> [Work item]: Everything from the line with "responds: I don't" to the line with "Alert Sent: Full" in the listing below, both lines included, needs to be copied exactly, apart from the pictures.

> [Material for this exercise]:
——

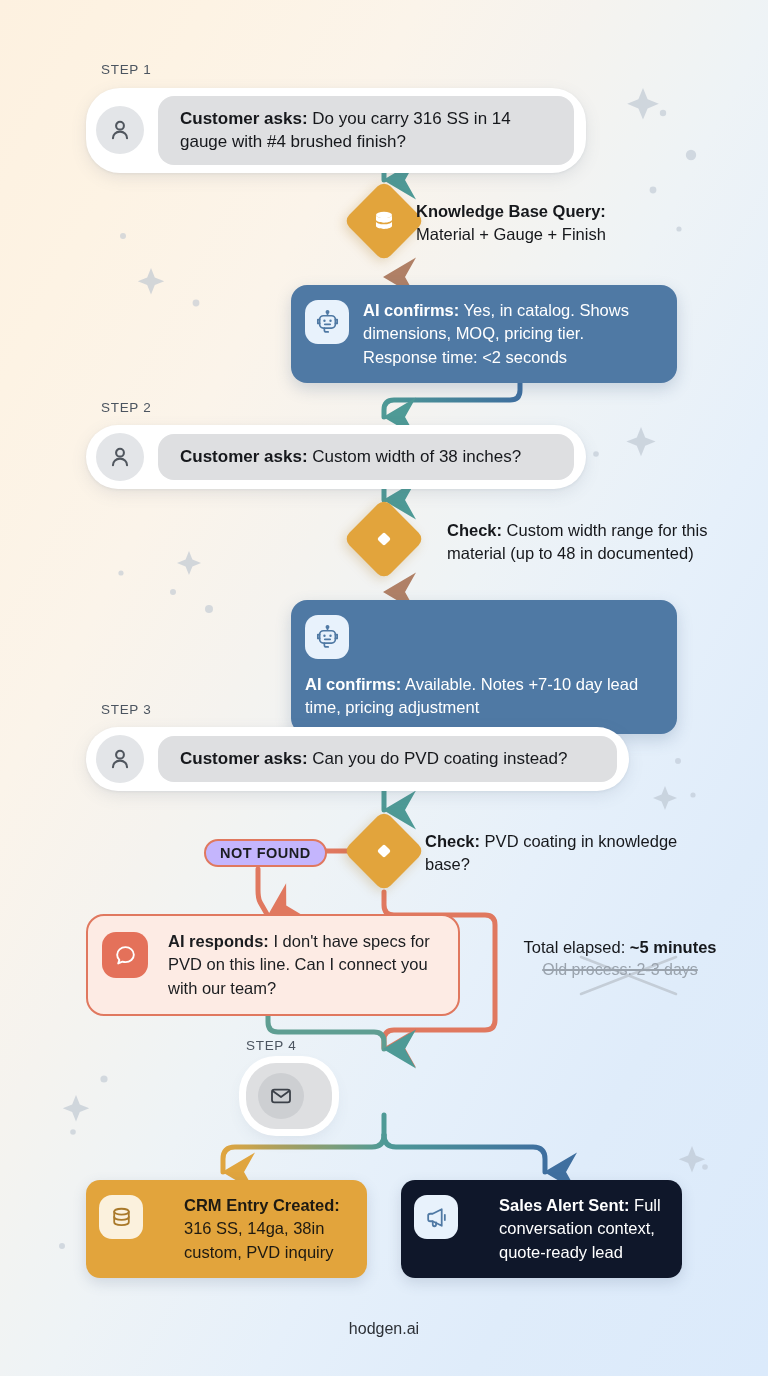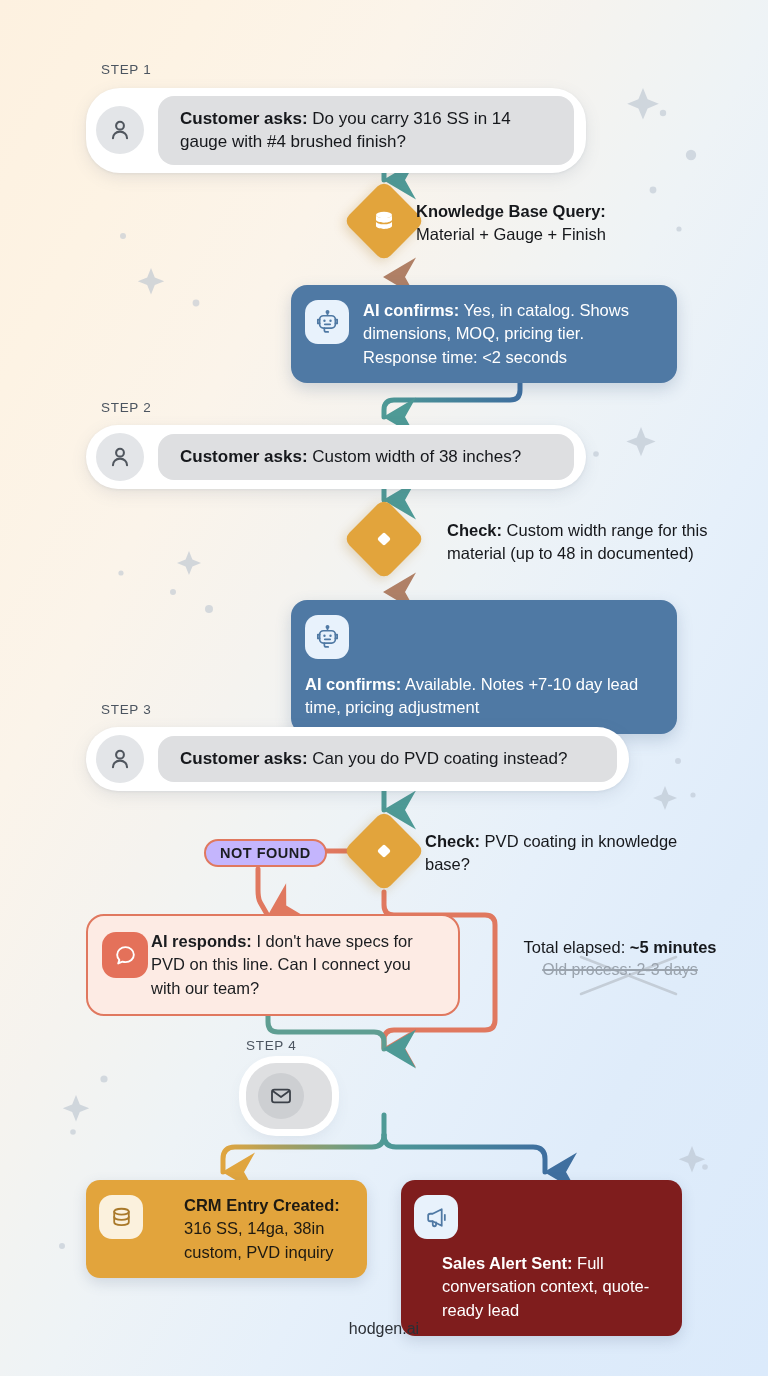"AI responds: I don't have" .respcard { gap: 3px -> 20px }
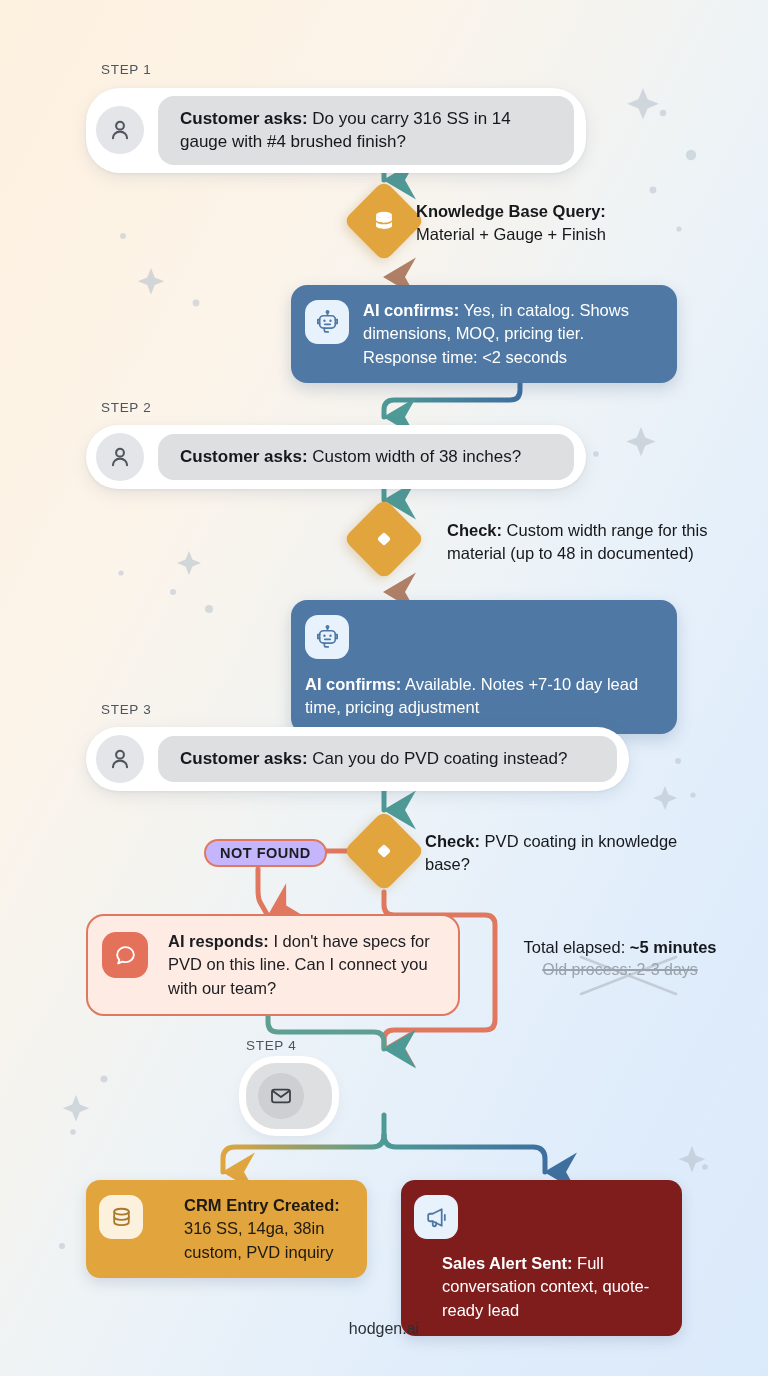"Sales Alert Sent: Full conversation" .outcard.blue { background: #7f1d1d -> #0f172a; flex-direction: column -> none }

——

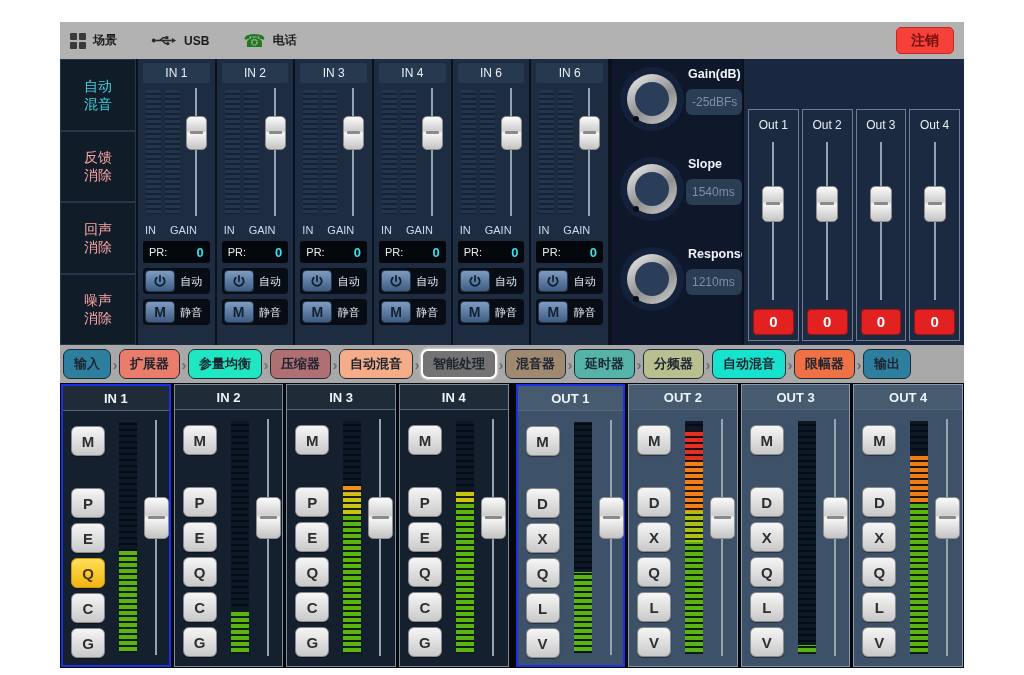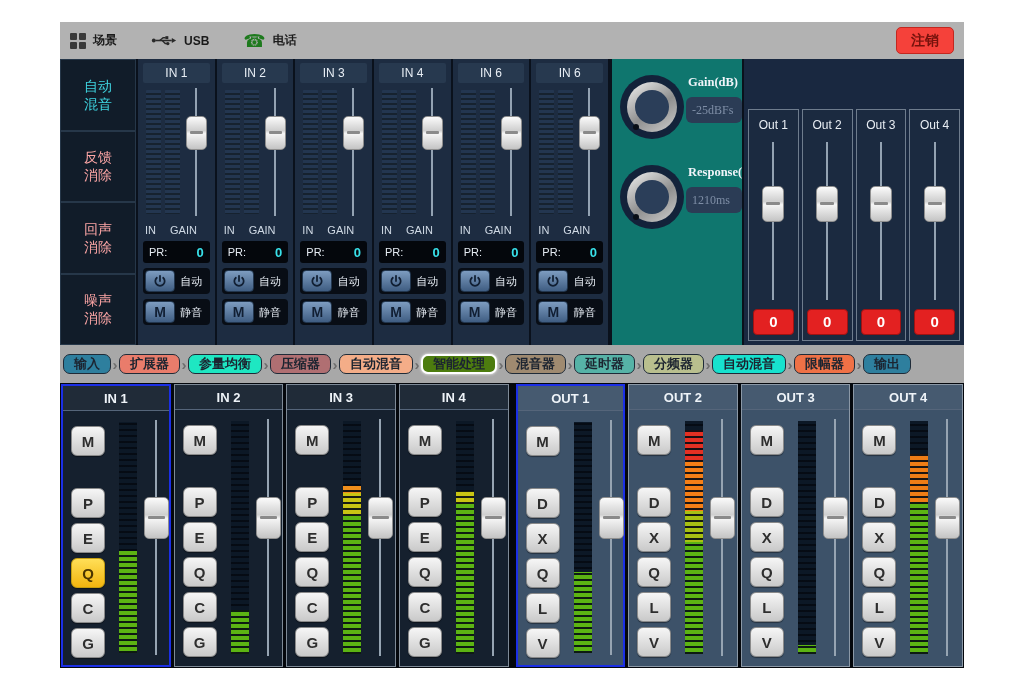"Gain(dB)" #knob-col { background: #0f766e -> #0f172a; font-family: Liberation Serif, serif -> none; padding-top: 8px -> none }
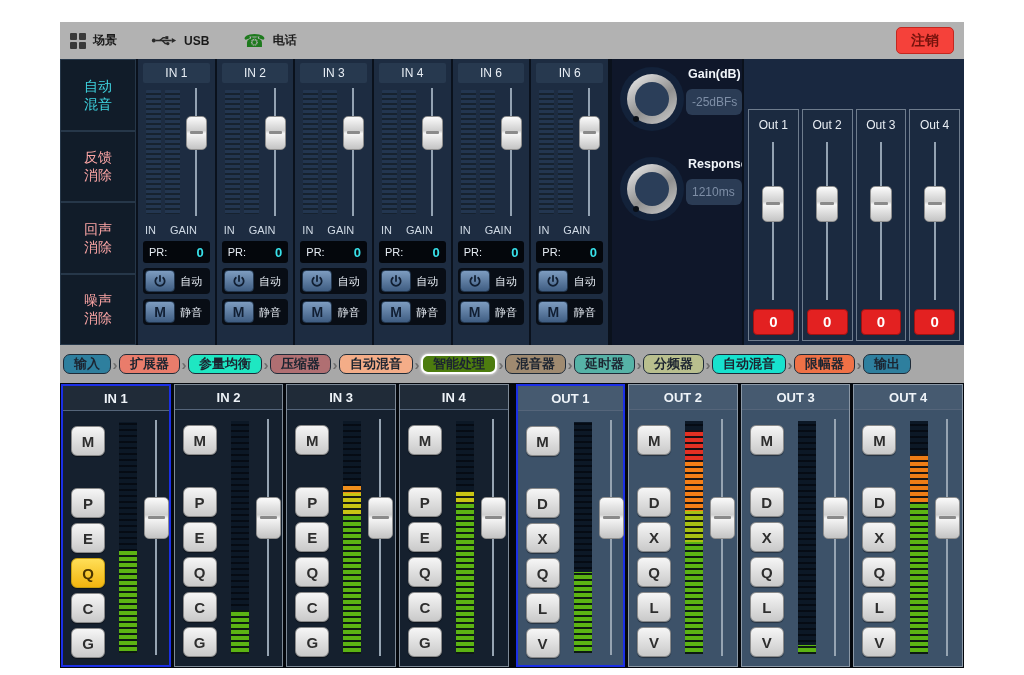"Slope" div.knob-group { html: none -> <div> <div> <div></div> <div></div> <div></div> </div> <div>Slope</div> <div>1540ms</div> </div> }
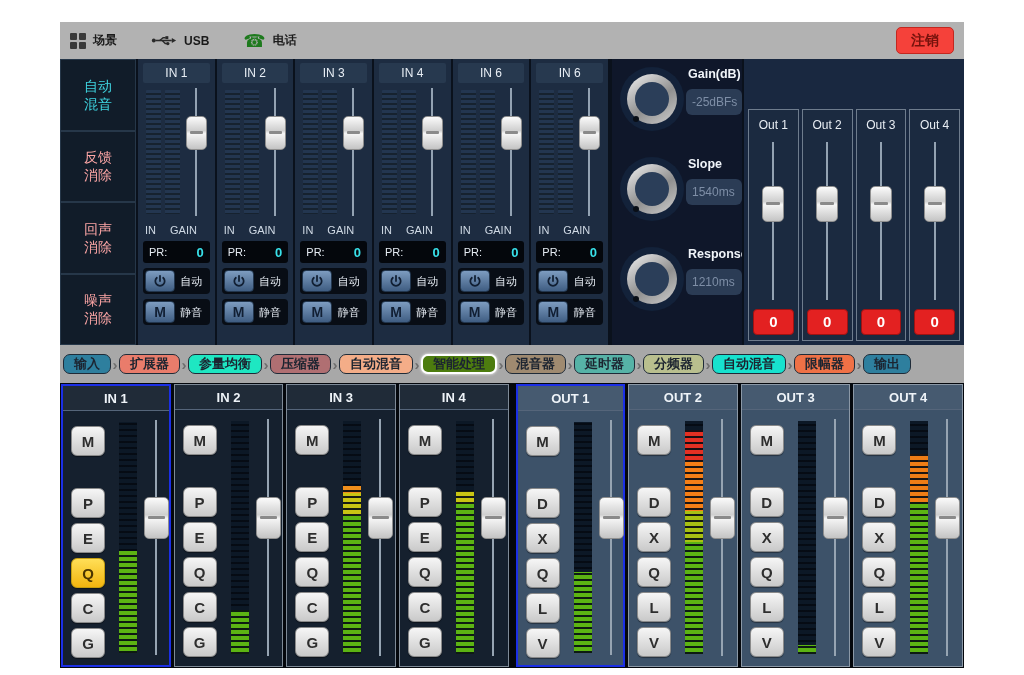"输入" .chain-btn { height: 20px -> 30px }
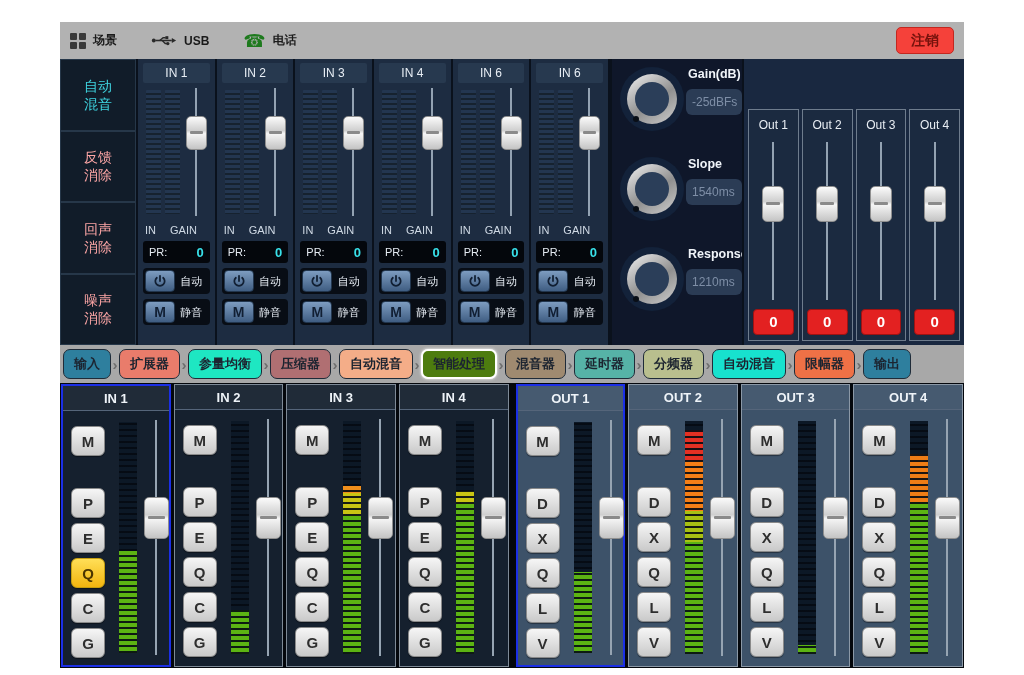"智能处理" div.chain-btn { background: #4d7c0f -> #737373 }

——

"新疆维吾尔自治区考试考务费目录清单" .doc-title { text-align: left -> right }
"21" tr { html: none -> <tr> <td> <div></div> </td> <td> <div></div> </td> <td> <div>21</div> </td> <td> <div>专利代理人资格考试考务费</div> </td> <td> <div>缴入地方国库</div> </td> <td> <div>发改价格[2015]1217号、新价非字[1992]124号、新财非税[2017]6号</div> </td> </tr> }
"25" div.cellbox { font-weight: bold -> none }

——

> [Answer to the problem]:
"AI responds: I don't have" .respcard { gap: 3px -> 20px }
"Sales Alert Sent: Full conversation" .outcard.blue { background: #7f1d1d -> #0f172a; flex-direction: column -> none }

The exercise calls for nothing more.